* Instructions for the task *
How many lines of these entries hold the string "relative"? Answer with the number alone.

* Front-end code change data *
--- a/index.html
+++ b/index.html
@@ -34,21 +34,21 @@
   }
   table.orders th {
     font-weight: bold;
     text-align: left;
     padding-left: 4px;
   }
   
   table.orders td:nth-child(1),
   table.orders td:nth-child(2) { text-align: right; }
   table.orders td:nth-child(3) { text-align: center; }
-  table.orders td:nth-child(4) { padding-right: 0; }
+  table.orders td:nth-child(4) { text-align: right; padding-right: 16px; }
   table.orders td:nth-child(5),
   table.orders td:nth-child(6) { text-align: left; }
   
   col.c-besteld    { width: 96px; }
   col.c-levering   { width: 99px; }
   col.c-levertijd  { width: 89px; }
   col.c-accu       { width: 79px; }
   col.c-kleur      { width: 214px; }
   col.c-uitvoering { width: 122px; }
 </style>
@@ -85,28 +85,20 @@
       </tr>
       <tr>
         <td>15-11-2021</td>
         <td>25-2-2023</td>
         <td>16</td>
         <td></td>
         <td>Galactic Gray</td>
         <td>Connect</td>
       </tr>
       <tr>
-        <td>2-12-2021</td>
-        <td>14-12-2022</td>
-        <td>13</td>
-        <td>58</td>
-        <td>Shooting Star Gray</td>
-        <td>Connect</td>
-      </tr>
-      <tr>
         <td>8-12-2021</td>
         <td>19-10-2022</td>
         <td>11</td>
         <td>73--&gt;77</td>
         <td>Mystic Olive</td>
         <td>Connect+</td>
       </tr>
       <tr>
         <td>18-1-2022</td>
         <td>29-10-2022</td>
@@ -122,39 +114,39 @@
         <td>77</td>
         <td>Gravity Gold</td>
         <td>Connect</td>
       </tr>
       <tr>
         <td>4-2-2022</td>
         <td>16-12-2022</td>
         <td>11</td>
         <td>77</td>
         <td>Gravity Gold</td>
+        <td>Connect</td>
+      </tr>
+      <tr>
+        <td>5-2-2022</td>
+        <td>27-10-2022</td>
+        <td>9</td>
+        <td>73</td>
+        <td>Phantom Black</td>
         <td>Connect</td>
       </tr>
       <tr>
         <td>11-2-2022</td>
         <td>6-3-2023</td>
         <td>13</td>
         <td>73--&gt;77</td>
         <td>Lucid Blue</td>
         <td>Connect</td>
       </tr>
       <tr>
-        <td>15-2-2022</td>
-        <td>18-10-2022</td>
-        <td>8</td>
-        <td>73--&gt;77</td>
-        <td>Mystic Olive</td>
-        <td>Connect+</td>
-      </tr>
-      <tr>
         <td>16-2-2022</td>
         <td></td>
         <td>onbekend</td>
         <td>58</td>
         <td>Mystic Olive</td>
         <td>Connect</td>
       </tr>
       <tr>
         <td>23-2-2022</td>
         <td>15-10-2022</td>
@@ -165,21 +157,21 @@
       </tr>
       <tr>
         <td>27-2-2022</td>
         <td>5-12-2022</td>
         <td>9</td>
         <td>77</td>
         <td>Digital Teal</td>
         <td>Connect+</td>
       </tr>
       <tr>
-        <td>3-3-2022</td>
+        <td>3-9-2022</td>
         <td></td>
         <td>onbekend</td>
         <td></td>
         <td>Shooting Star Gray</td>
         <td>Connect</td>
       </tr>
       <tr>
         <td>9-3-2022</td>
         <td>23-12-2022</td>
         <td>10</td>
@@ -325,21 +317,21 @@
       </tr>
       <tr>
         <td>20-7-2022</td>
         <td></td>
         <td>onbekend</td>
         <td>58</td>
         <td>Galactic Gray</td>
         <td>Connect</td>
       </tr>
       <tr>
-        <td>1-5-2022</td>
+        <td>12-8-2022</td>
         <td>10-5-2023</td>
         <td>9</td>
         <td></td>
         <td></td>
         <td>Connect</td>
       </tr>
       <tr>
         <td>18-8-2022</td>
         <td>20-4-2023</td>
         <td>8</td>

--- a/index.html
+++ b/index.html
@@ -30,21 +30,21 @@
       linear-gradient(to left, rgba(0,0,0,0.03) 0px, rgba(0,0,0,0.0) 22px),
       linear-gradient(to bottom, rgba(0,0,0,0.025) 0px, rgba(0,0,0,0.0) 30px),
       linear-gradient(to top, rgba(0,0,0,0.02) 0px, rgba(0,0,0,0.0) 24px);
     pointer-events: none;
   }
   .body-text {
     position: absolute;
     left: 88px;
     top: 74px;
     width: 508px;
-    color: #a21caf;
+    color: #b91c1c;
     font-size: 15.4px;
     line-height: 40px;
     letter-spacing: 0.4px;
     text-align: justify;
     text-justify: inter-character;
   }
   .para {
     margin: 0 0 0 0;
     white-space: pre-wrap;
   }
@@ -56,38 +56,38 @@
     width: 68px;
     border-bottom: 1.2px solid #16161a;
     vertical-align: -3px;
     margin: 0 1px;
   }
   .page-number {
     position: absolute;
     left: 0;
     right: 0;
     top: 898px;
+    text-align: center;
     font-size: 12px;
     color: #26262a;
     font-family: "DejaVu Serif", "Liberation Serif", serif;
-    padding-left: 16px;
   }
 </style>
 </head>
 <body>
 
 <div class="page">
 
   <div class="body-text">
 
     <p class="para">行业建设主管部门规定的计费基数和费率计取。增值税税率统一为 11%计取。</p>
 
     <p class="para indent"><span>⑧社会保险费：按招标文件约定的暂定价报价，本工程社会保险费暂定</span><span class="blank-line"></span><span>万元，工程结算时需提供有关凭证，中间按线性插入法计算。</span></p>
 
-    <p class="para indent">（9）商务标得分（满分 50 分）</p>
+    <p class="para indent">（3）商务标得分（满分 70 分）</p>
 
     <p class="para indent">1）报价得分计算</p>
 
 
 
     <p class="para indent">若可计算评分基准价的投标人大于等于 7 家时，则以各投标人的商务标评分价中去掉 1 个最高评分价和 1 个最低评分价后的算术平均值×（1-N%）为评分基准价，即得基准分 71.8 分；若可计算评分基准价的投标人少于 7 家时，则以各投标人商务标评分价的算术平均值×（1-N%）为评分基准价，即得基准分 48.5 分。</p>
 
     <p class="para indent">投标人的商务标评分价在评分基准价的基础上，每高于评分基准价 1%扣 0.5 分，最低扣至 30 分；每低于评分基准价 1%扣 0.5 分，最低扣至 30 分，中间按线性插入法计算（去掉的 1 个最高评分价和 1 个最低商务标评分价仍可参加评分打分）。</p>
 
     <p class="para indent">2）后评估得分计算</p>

* * *

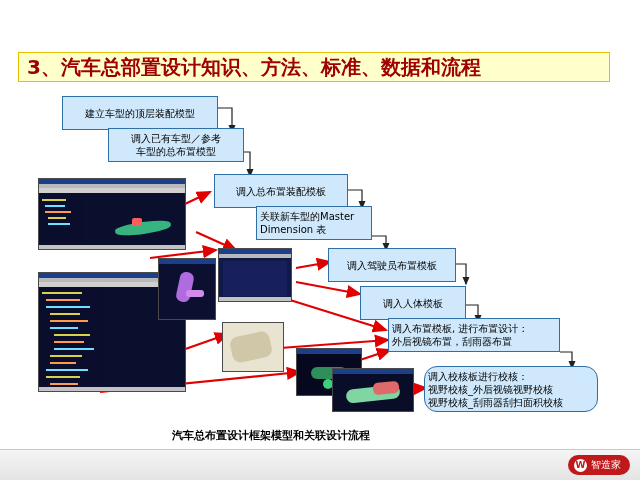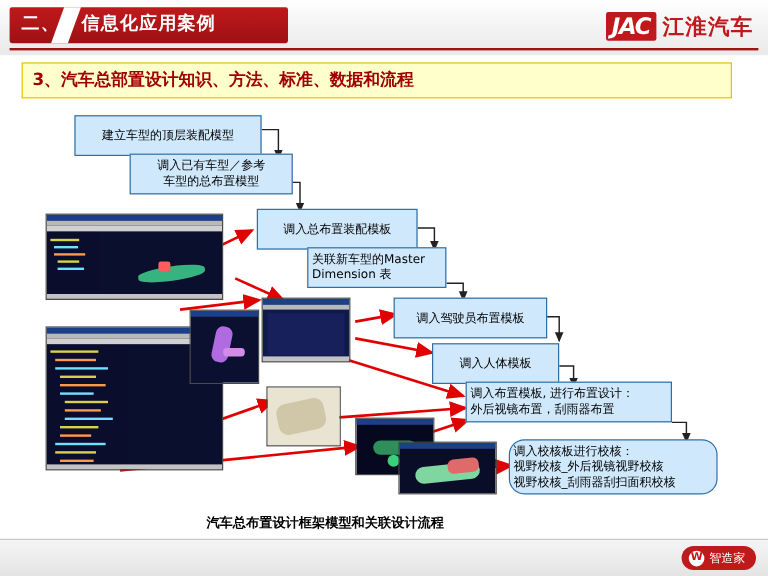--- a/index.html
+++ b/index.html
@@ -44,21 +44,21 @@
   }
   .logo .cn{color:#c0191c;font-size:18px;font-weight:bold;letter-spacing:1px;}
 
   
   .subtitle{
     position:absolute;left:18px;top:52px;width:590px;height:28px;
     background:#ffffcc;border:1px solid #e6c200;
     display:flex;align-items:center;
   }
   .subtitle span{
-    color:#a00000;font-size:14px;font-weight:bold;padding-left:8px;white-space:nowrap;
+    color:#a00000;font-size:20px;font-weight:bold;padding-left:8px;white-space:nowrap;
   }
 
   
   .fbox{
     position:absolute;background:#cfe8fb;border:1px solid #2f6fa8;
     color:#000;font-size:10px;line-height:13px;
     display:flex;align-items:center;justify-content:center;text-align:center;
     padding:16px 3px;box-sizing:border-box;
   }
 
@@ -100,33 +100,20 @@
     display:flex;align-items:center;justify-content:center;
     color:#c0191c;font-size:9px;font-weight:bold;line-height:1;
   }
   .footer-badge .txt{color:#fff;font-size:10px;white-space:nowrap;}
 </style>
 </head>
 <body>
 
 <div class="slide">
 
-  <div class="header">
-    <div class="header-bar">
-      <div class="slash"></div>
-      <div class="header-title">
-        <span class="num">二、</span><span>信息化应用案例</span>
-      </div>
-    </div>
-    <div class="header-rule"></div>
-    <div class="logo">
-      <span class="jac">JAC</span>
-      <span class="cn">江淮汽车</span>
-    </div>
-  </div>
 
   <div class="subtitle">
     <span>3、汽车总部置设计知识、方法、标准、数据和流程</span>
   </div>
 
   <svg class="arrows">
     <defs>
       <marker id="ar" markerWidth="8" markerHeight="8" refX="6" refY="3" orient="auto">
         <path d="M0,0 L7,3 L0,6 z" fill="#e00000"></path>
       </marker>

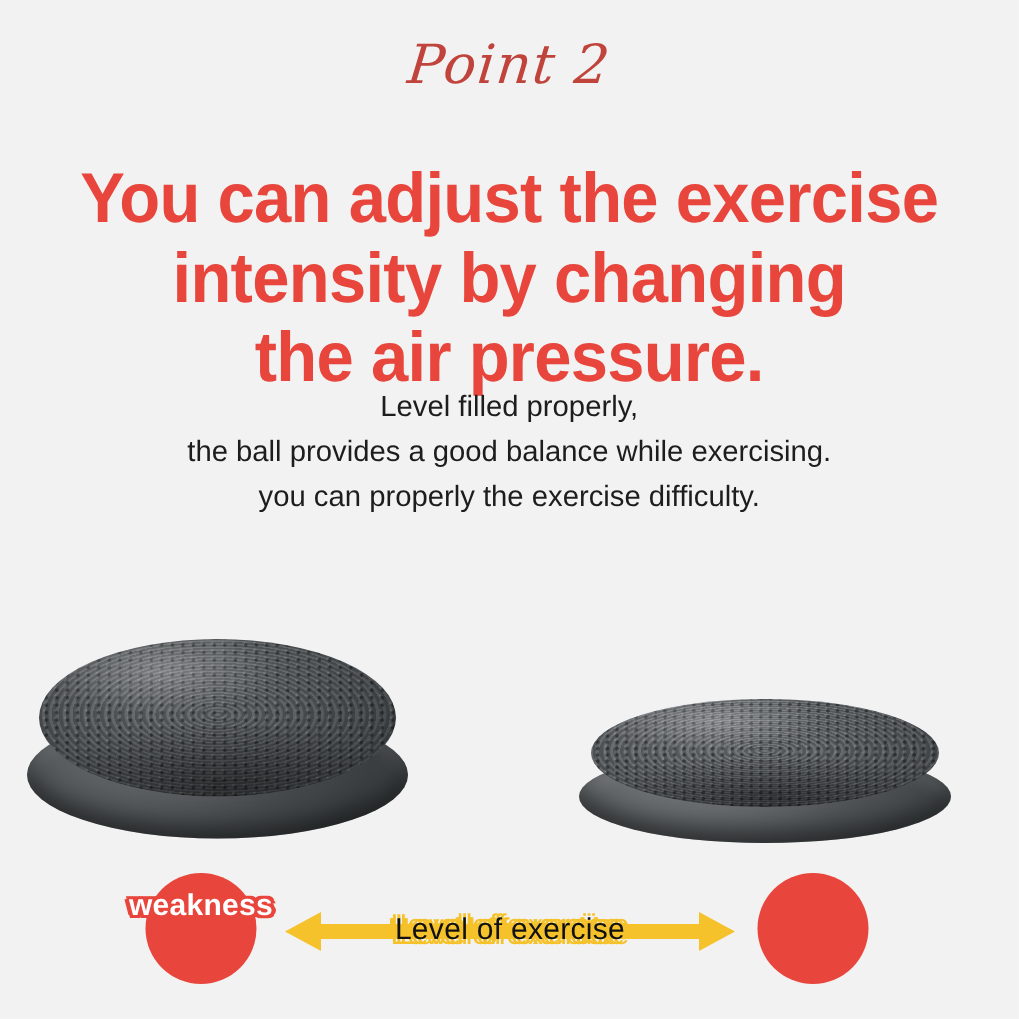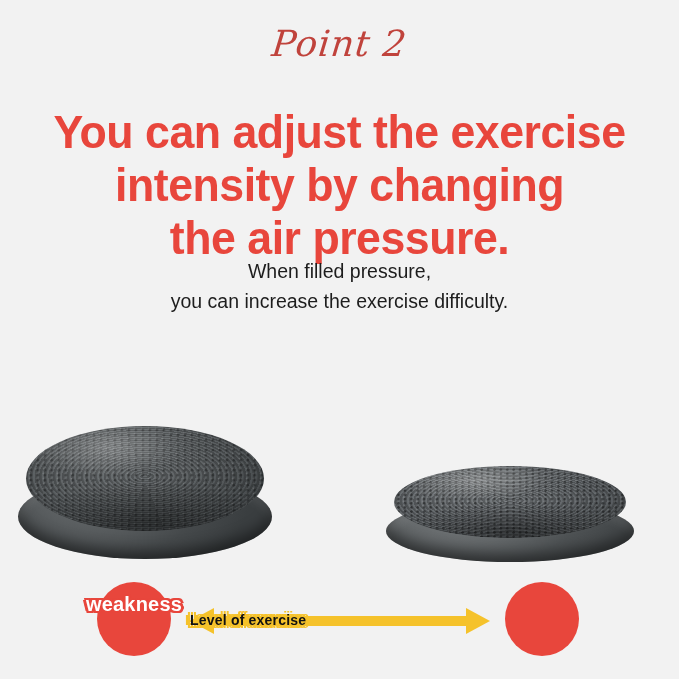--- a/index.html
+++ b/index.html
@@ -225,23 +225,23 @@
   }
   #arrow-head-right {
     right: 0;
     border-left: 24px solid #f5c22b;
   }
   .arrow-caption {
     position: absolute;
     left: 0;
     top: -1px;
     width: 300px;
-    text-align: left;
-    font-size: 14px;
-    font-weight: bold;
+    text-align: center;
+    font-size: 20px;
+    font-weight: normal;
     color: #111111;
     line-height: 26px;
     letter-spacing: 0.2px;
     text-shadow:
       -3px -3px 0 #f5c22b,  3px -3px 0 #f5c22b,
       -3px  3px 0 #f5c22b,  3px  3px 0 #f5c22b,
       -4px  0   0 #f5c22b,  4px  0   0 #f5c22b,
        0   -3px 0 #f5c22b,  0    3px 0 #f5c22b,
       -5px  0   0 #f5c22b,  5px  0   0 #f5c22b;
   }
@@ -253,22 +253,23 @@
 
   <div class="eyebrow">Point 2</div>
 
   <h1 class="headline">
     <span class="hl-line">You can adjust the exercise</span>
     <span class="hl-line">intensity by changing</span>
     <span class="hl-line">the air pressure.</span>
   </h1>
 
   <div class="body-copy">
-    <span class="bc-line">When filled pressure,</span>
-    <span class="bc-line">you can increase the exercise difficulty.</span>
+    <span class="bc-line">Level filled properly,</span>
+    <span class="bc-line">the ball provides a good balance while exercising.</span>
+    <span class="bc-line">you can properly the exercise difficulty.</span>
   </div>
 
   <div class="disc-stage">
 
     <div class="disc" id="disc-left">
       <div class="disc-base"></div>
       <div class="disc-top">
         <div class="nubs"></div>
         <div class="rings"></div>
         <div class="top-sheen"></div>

---

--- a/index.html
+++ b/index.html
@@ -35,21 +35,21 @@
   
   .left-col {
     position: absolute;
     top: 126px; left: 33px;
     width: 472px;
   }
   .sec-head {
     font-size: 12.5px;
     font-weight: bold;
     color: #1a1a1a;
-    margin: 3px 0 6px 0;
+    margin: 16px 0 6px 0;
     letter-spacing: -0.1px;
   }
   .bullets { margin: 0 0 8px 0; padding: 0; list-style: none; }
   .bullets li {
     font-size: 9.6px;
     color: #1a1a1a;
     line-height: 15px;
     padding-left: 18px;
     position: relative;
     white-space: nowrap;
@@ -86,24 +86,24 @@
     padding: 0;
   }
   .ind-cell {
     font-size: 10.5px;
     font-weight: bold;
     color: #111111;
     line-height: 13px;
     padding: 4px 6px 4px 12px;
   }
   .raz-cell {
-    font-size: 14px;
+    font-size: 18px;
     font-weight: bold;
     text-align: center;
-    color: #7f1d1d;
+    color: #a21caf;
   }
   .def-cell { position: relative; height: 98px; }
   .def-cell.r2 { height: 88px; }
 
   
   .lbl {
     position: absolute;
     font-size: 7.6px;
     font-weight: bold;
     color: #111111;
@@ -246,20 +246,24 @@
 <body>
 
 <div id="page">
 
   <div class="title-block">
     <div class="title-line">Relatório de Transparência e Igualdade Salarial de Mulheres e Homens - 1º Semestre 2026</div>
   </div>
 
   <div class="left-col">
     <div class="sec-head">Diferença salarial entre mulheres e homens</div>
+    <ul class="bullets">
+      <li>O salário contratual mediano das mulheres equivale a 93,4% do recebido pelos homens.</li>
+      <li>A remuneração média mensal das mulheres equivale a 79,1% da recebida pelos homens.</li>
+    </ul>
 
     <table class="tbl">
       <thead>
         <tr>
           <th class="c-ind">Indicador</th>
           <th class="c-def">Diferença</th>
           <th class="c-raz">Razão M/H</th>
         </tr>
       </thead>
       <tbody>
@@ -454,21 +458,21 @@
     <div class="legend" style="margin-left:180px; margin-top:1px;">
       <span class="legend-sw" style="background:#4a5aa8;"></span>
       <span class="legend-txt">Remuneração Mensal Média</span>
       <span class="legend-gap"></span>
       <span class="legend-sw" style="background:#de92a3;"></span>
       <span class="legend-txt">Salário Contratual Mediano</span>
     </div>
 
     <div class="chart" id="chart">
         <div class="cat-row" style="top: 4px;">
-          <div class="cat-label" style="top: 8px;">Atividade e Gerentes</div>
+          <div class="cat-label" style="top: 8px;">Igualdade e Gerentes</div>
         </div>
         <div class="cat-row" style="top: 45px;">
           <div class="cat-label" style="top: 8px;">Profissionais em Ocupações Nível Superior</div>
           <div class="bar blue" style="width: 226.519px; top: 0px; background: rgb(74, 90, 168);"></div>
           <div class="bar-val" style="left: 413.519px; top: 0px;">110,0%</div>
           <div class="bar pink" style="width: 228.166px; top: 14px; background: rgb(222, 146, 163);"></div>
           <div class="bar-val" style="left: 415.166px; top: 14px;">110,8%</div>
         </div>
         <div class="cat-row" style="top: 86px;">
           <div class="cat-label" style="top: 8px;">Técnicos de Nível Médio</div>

* Exercise solution *
2